RAG - Encoder and Reranker evaluation

Summary

One of the key components in building a RAG (Retrieval-Augmented Generation) system is the evaluation part. In this blog post, let us see how we can evaluate the performance of the encoder and the reranker components of the RAG system. We will explore how we can use a custom testing dataset for evaluation, using LlamaIndex.

RAG system

Retrieval Augmented Generation, aka RAG systems, combines the power of LLMs with external data sources without costly pre-training/fine-tuning. Building a RAG system involves several components like query rewriter, encoder, retriever, reranker, generator, etc. If you are interested in knowing more about building an enterprise-grade RAG system, please check out this wonderful blog post by Pratik.

RAG evaluation

Like any other ML system, evaluation plays a crucial role in choosing the right models for the RAG system.

In this blog post, we will specifically focus on evaluating the encoder and the reranker components of the RAG system. We will use LlamaIndex python package for our evaluation. There is already a great blog post on this topic by Ravi Theja. Kindly note that a lot of codes for this blog post is referenced from Ravi's post.

In this blog post, we will use a custom dataset to do our evaluation rather than using the generate_question_context_pairs function to create the question-answer pairs for testing. Also, we will use only the open-source models available.

Code used for this blog post is present in this ipython notebook.

Encoder and Reranker

The Encoder component of the RAG system encodes the corpus/documents into vectors for retrieval. There are a variety of embedding models available for this encoding task, such as Sentence Transformers, JinaAI, OpenAI, etc.

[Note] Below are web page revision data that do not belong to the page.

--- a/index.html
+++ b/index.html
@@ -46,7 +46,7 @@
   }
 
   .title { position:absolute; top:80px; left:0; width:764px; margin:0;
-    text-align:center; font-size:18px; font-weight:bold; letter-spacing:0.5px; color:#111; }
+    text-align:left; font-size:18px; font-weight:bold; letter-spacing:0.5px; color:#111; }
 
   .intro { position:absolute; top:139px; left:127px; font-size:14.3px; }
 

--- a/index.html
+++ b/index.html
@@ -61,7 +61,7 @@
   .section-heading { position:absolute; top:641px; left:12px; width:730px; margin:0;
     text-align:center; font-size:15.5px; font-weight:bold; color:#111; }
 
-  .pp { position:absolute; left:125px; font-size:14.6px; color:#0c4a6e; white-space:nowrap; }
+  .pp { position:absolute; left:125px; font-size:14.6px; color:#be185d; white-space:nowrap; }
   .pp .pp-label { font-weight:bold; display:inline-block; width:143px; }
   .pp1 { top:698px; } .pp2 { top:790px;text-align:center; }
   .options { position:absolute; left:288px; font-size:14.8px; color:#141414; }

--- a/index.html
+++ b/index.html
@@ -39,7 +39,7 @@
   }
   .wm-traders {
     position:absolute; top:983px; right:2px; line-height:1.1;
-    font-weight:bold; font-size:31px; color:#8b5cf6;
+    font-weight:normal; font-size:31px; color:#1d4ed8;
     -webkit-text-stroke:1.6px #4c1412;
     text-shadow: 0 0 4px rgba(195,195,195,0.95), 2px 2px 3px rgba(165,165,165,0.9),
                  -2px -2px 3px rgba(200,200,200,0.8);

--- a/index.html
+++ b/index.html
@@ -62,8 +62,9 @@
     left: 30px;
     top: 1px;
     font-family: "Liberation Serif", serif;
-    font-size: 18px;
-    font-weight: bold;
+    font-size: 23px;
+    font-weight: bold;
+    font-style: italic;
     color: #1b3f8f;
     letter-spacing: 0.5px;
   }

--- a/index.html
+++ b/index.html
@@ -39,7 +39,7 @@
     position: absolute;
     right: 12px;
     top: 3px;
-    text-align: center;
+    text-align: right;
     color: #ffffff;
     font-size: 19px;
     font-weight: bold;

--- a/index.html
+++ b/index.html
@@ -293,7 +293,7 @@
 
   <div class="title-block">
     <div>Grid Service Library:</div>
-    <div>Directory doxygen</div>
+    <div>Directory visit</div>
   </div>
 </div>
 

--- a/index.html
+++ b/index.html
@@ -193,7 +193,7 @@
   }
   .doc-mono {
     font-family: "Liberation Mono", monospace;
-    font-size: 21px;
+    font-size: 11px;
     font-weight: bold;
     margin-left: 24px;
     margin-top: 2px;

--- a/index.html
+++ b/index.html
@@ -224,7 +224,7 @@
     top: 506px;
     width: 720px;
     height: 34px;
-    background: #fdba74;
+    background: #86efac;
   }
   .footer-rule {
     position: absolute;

The Reranker component comes after we retrieve the top 'k' documents from our vector store. The reranker then re-ranks these top-k documents to bring the highly relevant documents to the top. Some of the notable reranker models are BGE, Cohere, etc.

Evaluation Metric

Similar to Ravi Theja's blog post, we will use Hit Rate and Mean Reciprocal Rank (MRR) as our evaluation metrics for the retrieval system.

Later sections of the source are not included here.